Les appelants en leur qualité de copropriétaires justifient de leur intérêt à solliciter la désignation d'un mandataire successoral chargé d'administrer provisoirement la succession en l'état de la complexité particulière de la situation successorale attestée par la page 9 du projet d'acte liquidatif versé aux débats par les appelants, d'une part, et de l'inertie, d'autre part, la succession étant ouverte depuis quinze ans.
A ce stade, la mission du mandataire successoral consistera à représenter l'hoirie aux assemblées générales de copropriété, la première aux fins de désignation du syndic et les suivantes aux fins de voter les travaux de réhabilitation de l'immeuble et à régler les charges de copropriété. Le mandataire successoral sera autorisé à cette fin à utiliser les fonds consignés par Mme [R] [X] au titre des loyers afférents aux immeubles dépendant de l'indivision successorale dans le cadre de la liquidation de la succession, comme le rappelle le juge commis en page 11 de son ordonnance du 21 janvier 2022.
Il est en revanche prématuré de l'autoriser à faire procéder à la vente du lot de copropriété appartenant à l'indivision successorale, cette vente ayant déjà été ordonnée dans le cadre du partage par l'ordonnance précitée du juge commis aux opérations de partage judiciaire.

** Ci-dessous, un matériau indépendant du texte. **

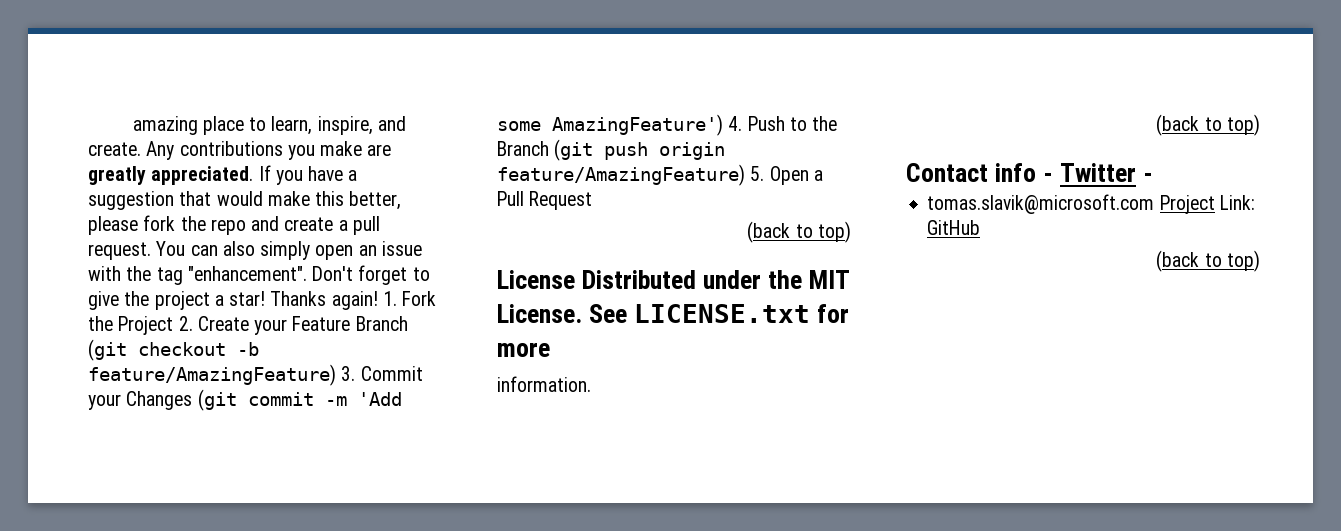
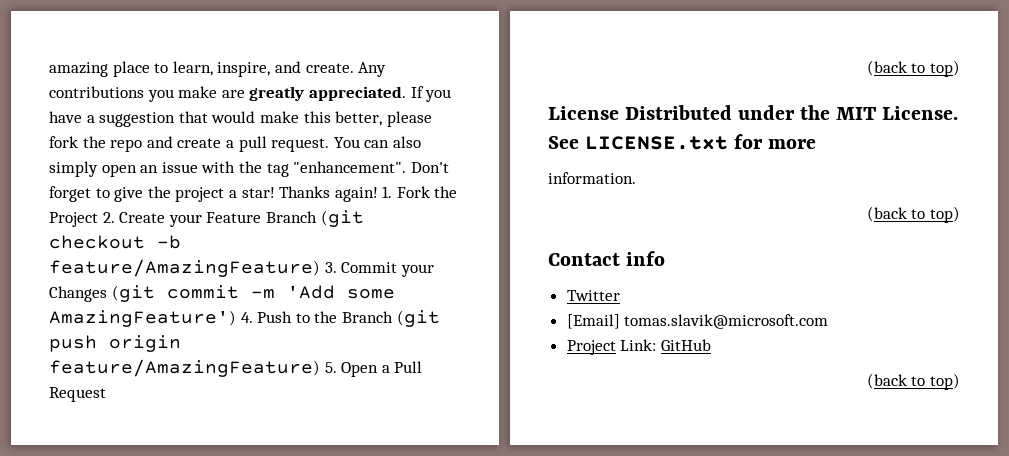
[1043,173,1054,182] - -> (666, 258) //
[1143,173,1154,182] - // -> [566,314,620,329] // [Email]
(1155, 204) none -> (829, 321) //

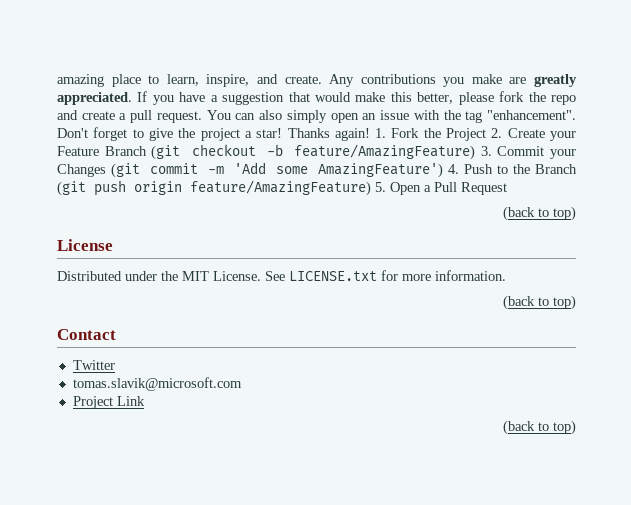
(619, 113) none -> (113, 245) //
(817, 144) // -> (431, 277) none
[626,251,666,266] info -> (116, 334) none
[566,314,620,329] [Email] -> (115, 365) none
[620,339,711,351] Link: GitHub -> [116,396,145,406] Link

Il est équitable de laisser la charge de leurs frais irrépétibles aux appelants qui seront déboutés de leur demande à ce titre.
PAR CES MOTIFS,
LA COUR,
Déclare irrecevable la demande formée par les appelants au titre des frais irrépétibles exposés en première instance,
Rejette l'exception d'irrecevabilité de la demande tendant à autoriser le mandataire successoral à utiliser les fonds séquestrés pour régler les dépenses de copropriété incombant à l'indivision successorale,
Désigne [P] [NM]
AJ COPRO SAS 99
[Adresse 26]
[Adresse 26]
[Adresse 26]
[Localité 5]
Tel : [XXXXXXXX01]
Mail :[Courriel 32]
en qualité de mandataire successoral de la succession de [V] [W] en application de l'article 813-1 du code civil
Mission :
- représenter l'indivision successorale aux assemblées générales des copropriétaires de l'immeuble situé [Adresse 8] à [Localité 27] ( 13),
-régler toute charge de copropriété incombant au lot appartenant à l'indivision successorale,
-utiliser à cette fin les fonds consignés dans le cadre de la perception des loyers produits par la location des immeubles dépendant de l'indivision successorale,
Dit que la mission du mandataire prendra fin à l'expiration du délai de deux ans suivant la date du présent arrêt,
Dit que cette mission peut être prorogée à la demande d'une des parties, d'un créancier, de toute personne intéressée et du ministère public,
Dit que le mandataire successoral remettra à M.Pascal Chapart, Vice Président au tribunal judiciaire de Carpentras, juge commis aux opérations de partage judiciaire de la succession de [V] [W], un rapport sur l'exécution de sa mission chaque année et à la fin de sa mission,
Fixe à la somme de 2500 euros la rémunération du mandataire successoral désigné,
Ordonne l'enregistrement du présent arrêt désignant un mandataire successoral au greffe du tribunal judiciaire de Carpentras sur le registre tenu pour recueillir les acceptations de succession et les désignations de mandataires successoraux,
Ordonne la publication par la partie la plus diligente aux frais de la succession du présent arrêt au BODACC,
Déboute [I] [T] épouse [N] et [J] [A] du surplus de leurs demandes,
Condamne les intimés aux dépens.
Arrêt signé par la présidente et par la greffière.